I have just rec'd the letter of the 10th—I sympathise deeply with those of you that have suffered with pains & illness—but hope, from the wording of what you write, that it is now all over.

Poor Emily—it must have been such agony—that kind of distress2 is about as severe as any thing can be, for human endurance—I hope Emily will try to go over, soon, and make a good call on Mother—

Mother isn't well—she has rheumatism pretty bad—I am sorry to hear that Helen has attacks of sick head-ache—& that you too have been unwell—I do hope you are now both of you well, & may continue so.

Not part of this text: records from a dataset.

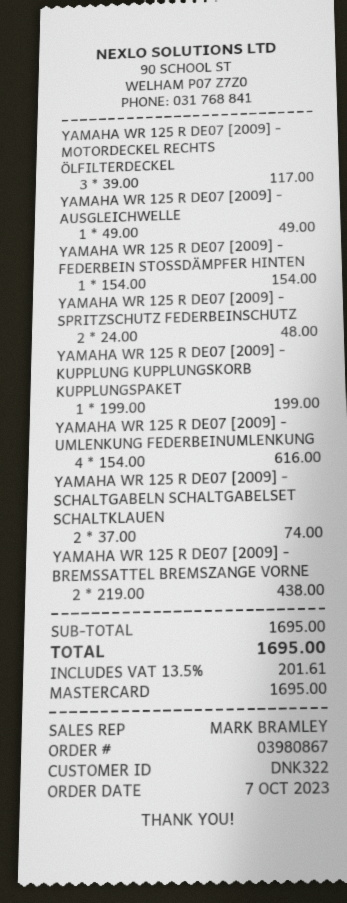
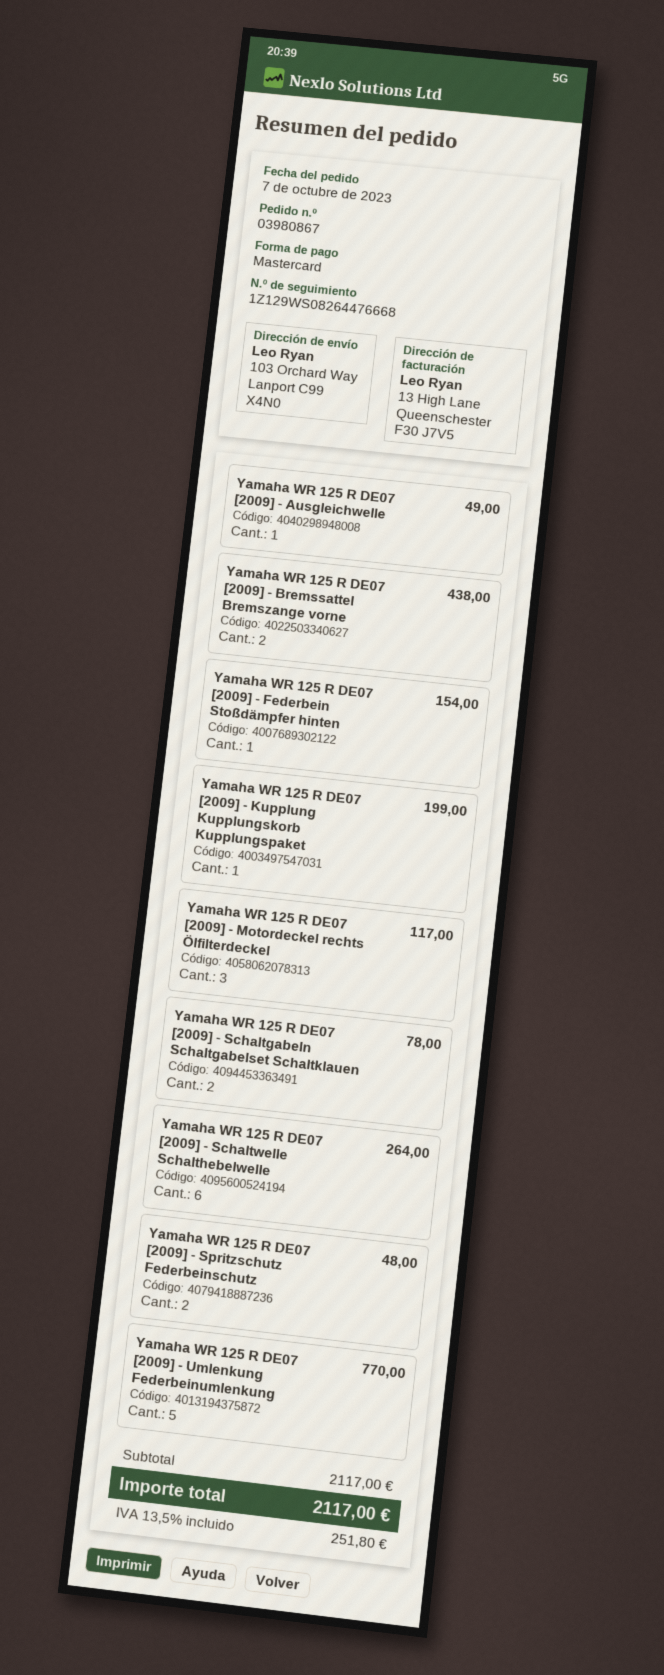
YAMAHA WR 125 R DE07 [2009] - UMLENKUNG FEDERBEINUMLENKUNG: 4 for 616.00 -> 5 for 770.00
YAMAHA WR 125 R DE07 [2009] - SCHALTGABELN SCHALTGABELSET SCHALTKLAUEN: 2 for 74.00 -> 2 for 78.00
Yamaha WR 125 R DE07 [2009] - Schaltwelle Schalthebelwelle: none -> 6 for 264.00
subtotal: 1695.00 -> 2117.00
tax: 13.5% = 201.61 -> 13.5% = 251.80
total: 1695.00 -> 2117.00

There is nothing important or new in my affairs here—I am still in the same Office—find my work mild & agreeable, & the place one remarkably well suited to a lazy, elderly, literary gentleman—

The O'Connors are well as usual—They have to move, the end of this month. Mr. Parker3 wrote me, some time since, & I have written an answer & sent it.

I still go to the Hospitals—always go Sunday afternoons.

We are having a dark, cloudy, rainy time here, just now—not for a novelty—I have good health, & good spirits. I send love to you & Helen & Emmy & all, not forgetting Mr. Arnold—Remember me to Arthur, when you write—God give you health, in body & in spirit—Farewell,

Walt Whitman


  • 1. This letter's envelope bears the address, "Abby H. Price, | 279 East 55th street, | New York City." It is postmarked, "Washington | Mar | 13 | D.C." [back]
  • 2. Someone, probably Helen Price, had written above this word, "(Ear ache)." [back]
  • 3. In 1860, Erastus Otis Parker was indicted on seven counts of theft. On October 28, 1866, Whitman wrote a letter to Attorney General Henry Stanbery successfully petitioning for a pardon on the grounds that "the whole theory on which he was convicted was but an inference from an inference" and that Parker had "already served four years in prison." [back]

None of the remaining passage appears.